One of the most common and basic types of RNA analysis is sequence analysis. RNA is made up of four types of molecules known as nucleotides: adenine, guanine, cytosine, and uracil. Determining the sequence of nucleotides in such chains of RNA allows researchers to predict the structure of a resulting protein or to look for mutations in the sequence. Sequence analysis can also be used to predict the structures of RNA chains that are functional on their own and are not translated to proteins.
Another relatively common form of RNA analysis is structural analysis, which is aimed at determining the secondary structure of a given RNA chain. The functions of RNA chains that are not translated to proteins emerge from their three-dimensional structures, which are commonly referred to as secondary structures. Understanding the secondary structure of an RNA chain through structural RNA analysis can help researchers better understand the mechanisms through which the RNA chain functions. Structural RNA analysis can be conducted through computerized predictions based on RNA sequencing and through various experimental methods.

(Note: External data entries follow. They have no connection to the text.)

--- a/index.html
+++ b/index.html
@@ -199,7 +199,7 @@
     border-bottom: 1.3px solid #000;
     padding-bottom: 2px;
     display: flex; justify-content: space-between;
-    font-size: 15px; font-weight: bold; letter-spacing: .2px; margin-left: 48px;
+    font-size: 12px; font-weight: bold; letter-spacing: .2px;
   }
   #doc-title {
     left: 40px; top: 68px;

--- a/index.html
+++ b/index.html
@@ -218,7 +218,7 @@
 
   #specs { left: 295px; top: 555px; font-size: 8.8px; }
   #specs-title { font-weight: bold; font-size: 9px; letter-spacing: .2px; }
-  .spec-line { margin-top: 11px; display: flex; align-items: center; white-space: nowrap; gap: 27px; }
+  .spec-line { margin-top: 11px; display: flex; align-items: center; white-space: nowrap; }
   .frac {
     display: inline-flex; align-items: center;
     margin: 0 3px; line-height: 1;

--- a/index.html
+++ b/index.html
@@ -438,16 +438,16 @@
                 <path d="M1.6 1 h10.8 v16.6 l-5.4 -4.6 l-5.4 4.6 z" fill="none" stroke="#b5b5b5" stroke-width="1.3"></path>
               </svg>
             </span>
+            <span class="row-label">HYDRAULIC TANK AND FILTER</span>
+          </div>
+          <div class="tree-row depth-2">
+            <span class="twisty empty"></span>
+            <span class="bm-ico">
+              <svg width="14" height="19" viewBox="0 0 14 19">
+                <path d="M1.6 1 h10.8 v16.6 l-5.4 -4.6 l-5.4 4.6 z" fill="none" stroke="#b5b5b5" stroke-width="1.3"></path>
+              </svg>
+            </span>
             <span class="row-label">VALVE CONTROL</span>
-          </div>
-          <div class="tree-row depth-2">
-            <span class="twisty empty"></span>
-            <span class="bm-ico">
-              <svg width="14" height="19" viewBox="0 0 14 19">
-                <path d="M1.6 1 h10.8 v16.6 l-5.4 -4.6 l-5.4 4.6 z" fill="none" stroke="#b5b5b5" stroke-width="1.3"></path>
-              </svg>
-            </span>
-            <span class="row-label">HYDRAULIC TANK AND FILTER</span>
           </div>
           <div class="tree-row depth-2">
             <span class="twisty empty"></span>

RNA can have variety of functions beyond coding for proteins or serving limited functions within an organism. Some of these functions are evident in certain types of viruses that have RNA genomes, meaning that all of their genetic information is stored as RNA. Such viruses invade host cells and replicate with the help of proteins that can be developed from the RNA genome. Other types of viruses use a process known as reverse transcription to make DNA from RNA. RNA analysis can allow researchers to determine, to an extent, how these viruses function and to devise possible ways to neutralize them.